[Stored dataset items]

————

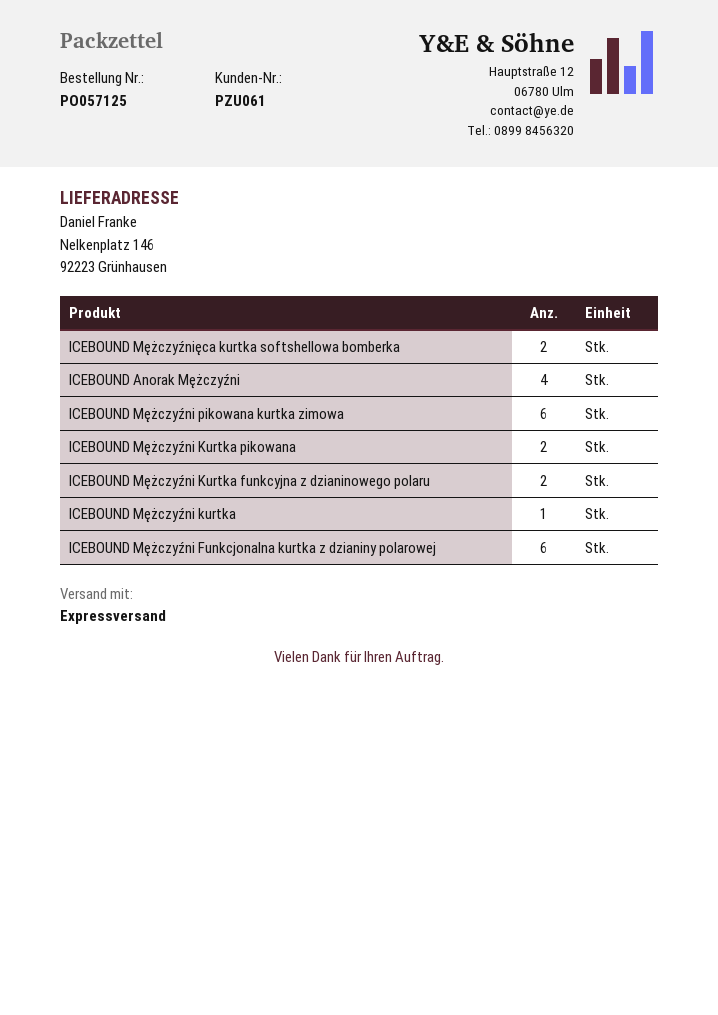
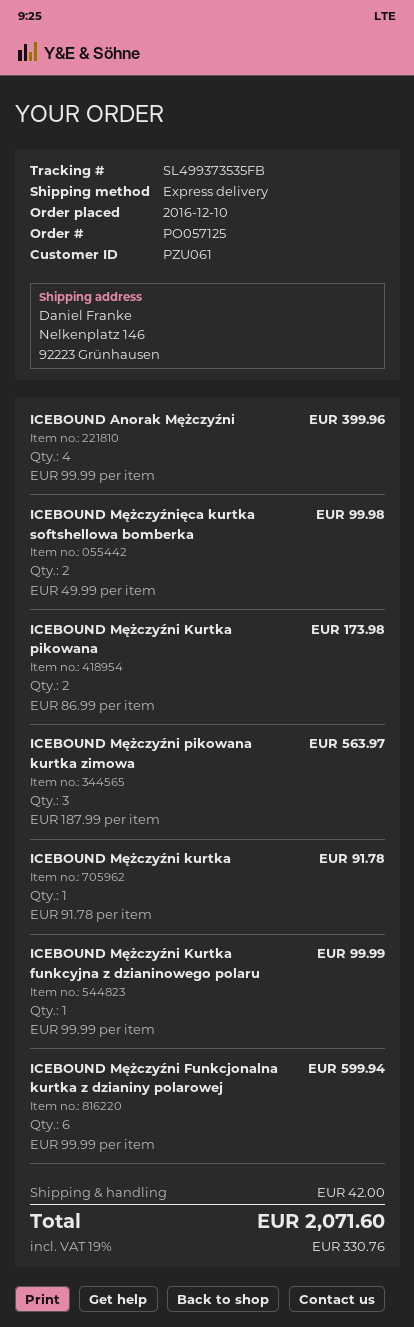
ICEBOUND Mężczyźni pikowana kurtka zimowa: 6 -> 3
ICEBOUND Mężczyźni Kurtka funkcyjna z dzianinowego polaru: 2 -> 1

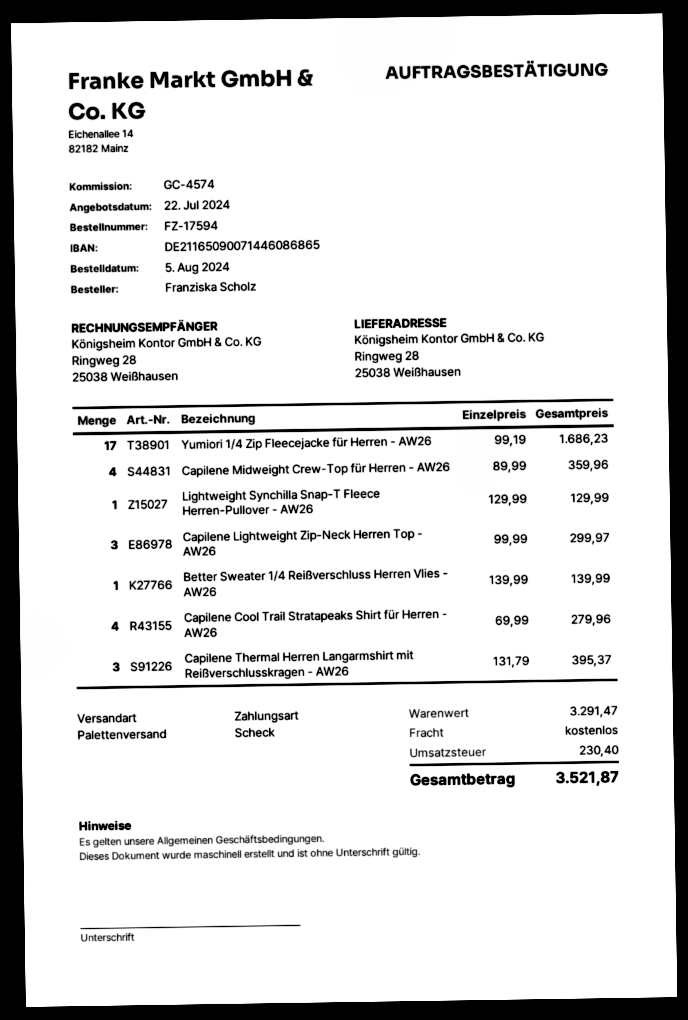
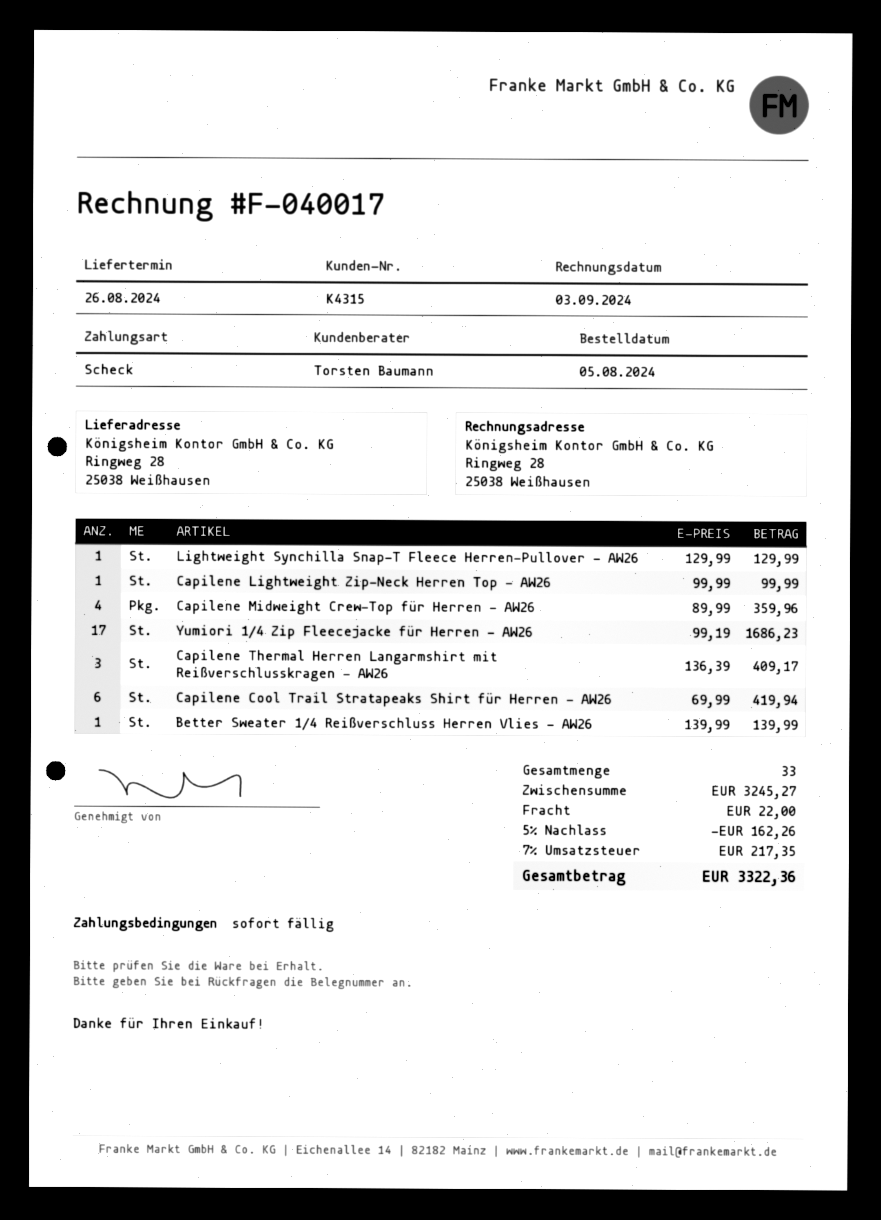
Capilene Lightweight Zip-Neck Herren Top - AW26: 3 x 99.99 = 299.97 -> 1 x 99.99 = 99.99
Capilene Cool Trail Stratapeaks Shirt für Herren - AW26: 4 x 69.99 = 279.96 -> 6 x 69.99 = 419.94
Capilene Thermal Herren Langarmshirt mit Reißverschlusskragen - AW26: 3 x 131.79 = 395.37 -> 3 x 136.39 = 409.17
subtotal: 3291.47 -> 3245.27
discount: none -> 5% = 162.26
shipping: 0.00 -> 22.00
tax: 230.40 -> 217.35
total: 3521.87 -> 3322.36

————

Copy all the entries word for word. Omit any pictures.

ICEBOUND Mężczyźni pikowana kurtka zimowa: 6 -> 3
ICEBOUND Mężczyźni Kurtka funkcyjna z dzianinowego polaru: 2 -> 1

Capilene Lightweight Zip-Neck Herren Top - AW26: 3 x 99.99 = 299.97 -> 1 x 99.99 = 99.99
Capilene Cool Trail Stratapeaks Shirt für Herren - AW26: 4 x 69.99 = 279.96 -> 6 x 69.99 = 419.94
Capilene Thermal Herren Langarmshirt mit Reißverschlusskragen - AW26: 3 x 131.79 = 395.37 -> 3 x 136.39 = 409.17
subtotal: 3291.47 -> 3245.27
discount: none -> 5% = 162.26
shipping: 0.00 -> 22.00
tax: 230.40 -> 217.35
total: 3521.87 -> 3322.36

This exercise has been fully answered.